Paper ID: | 2203 |
---|---|

Title: | Lifelong Inverse Reinforcement Learning |

This paper investigates the problem of inverse reinforcement learning from multiple tasks in a manner that allows transfer of knowledge from some tasks to others. A model using a matrix factorization of task reward functions is presented to realize this. Online methods are then developed that enable this learning to occur in a lifelong manner requiring computation that does not badly scale with the number of tasks. The problem explored is well-motivated in the paper and under-investigated in the existing literature. The paper makes a solid contribution to address this problem. The proposed method adapts the efficient lifelong learning algorithm [33] to maximum entropy inverse reinforcement learning [42]. This seems like a relatively straight-forward combination of ideas, reducing the novelty of contribution. It is unclear what guarantees, if any, are provided by the alternating optimization method along with the approximations introduced by using the Taylor expansion and the sample approximation to compute the Hessian. The experiments show the benefits of the developed methods over reasonable alternative approaches and the authors provide a number of additional experiments in the supplementary materials. My recommendation at this point is “weak accept” since the paper makes a solid technical contribution to the inverse reinforcement learning literature, but without a substantial amount of novelty due to the combination of existing methods or theoretical guarantees. ==== Thank you for addressing my questions in your response.

This paper investigates the problem of inverse reinforcement learning in which the agent faces a series of related tasks and has to learn the reward function for each.

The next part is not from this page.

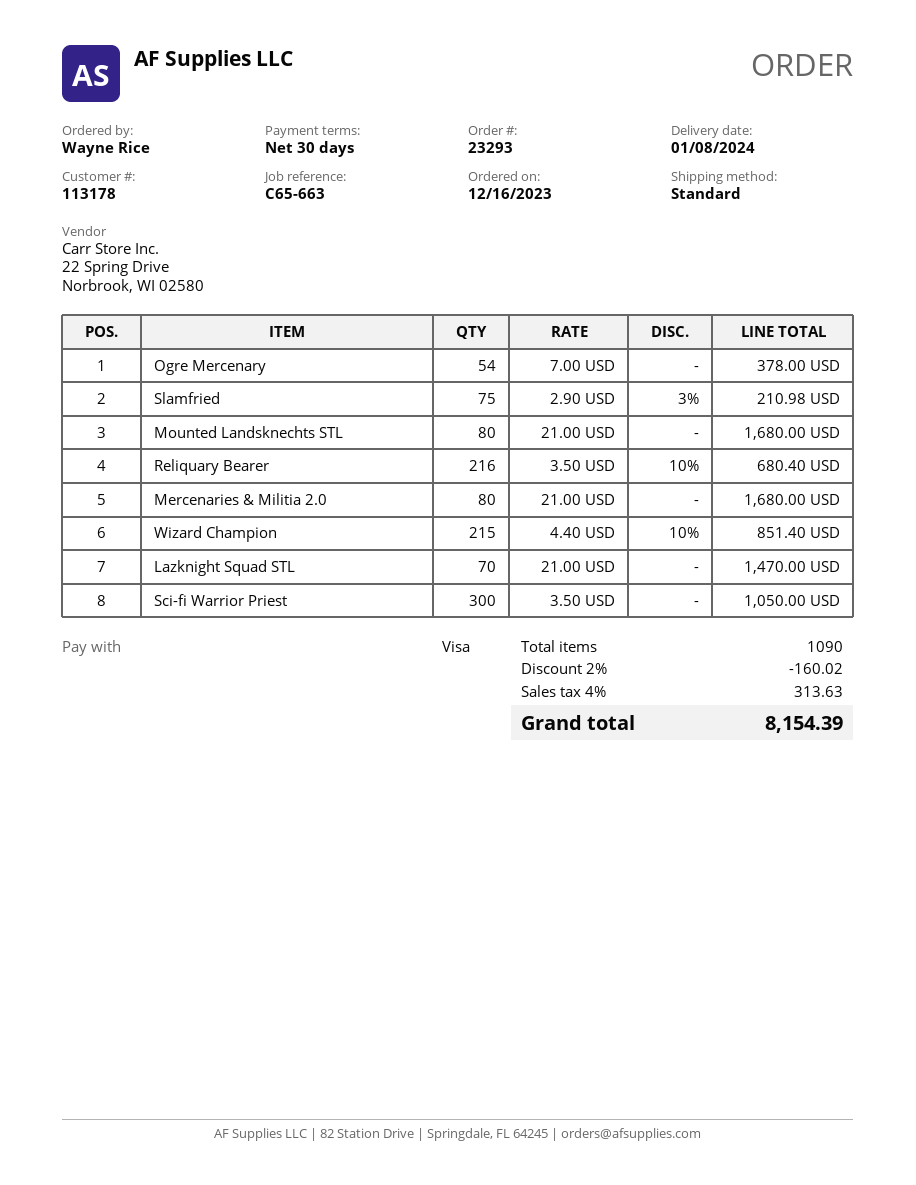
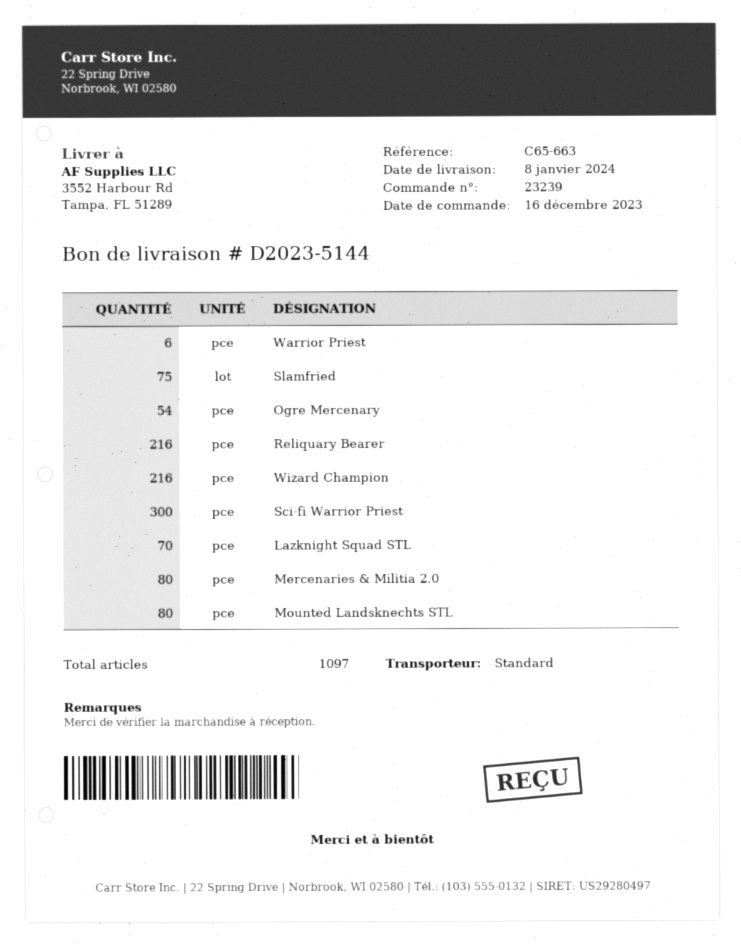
order number: 23293 -> 23239
Wizard Champion: 215 -> 216
Warrior Priest: none -> 6
total quantity: 1090 -> 1097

The framework is fairly straightforward; the paper is well written and easy to read. The proposed framework is based on previous work on life long learning in RL settings with minor incremental changes but still significant. Some additional comments: - intuitively, it looks like this framework will work well when certain aspects of the reward function are shared as in the example of dropping objects. However, what happens when in some tasks an action like dropping an object is bad (e.g., when delivering a tray) while in others it is desirable in some contexts (e.g., dropping an object in the trash bin when cleaning up)? This is not immediately clear and some clarification along with that example would help. - The description of the Objectworld domain could be improved by explicitly stating the goal of the agent in such a task. - A more extensive evaluation with actual human demonstrations would be a big plus. - From the evaluation, it doesn't seem that this framework can scale well for more complicated tasks - if 32 (or 256) trajectories are needed per task and it takes dozens of tasks to converge, would this work in practice where the trajectories come from real people and the tasks are much more complex? If the motivation really is to enable robots to be taught by end-users, it doesn't look like this solution will work well in practice. - Why wasn't the proposed method benchmarked against the method proposed in [11]? - The authors make the case in the related work section that previous methods did not deal with different action spaces; however, it looks like in the experiments all tasks shared the action space. - The conclusion is too short -- no limitations are discussed and little directions for future work

Summary: This paper considers the problem of lifelong inverse reinforcement learning, where the goal is to learn a set of reward functions (from demonstrations) that can be applied to a series of tasks. The authors propose to do this by learning and continuously updating a shared latent space of reward components, which are combined with task specific coefficients to reconstruct the reward for a particular task. The derivation of the algorithm basically mirrors the Efficient Lifelong Learning Algorithm (ELLA) (citation [33]). Although ELLA was formulated for supervised learning, variants such as PG-ELLA (not cited in this paper, by Ammar et al. “Online Multi-task Learning for Policy Gradient Methods”) have applied the same derivation procedure to extend the original ELLA algorithm to the reinforcement learning setting. This paper is another extension of ELLA, to the inverse reinforcement learning setting, where instead of sharing policies via a latent space, they are sharing reward functions. Other Comments: How would this approach compare to a method that used imitation learning to reconstruct policies, and then used PG-ELLA for lifelong learning? To clarify, ELIRL can work in different state/action spaces, and therefore also different transition models. However, there is an assumption that the transition model is known. Specifically it would be necessary to have the transition model to solve for pi^{alpha^(t)} when computing the hessian in Equation (5). I liked the evaluation procedure in the experiments, where we can see both the difference between reward functions and the difference between returns from the learned policies. Though I’m not sure what additional information the Highway domain gives compared to the Objectworld. On line 271, k was chosen using domain knowledge. Are there any guidelines for choosing k in arbitrary domains? What was the value of k for these experiments? Please cite which paper GPIRL comes from on line 276. I don’t remember seeing this acronym in the paper (even on line 48). Minor/Typos: In Algorithm 1, I believe the $i$ should be a $j$ (or vice versa)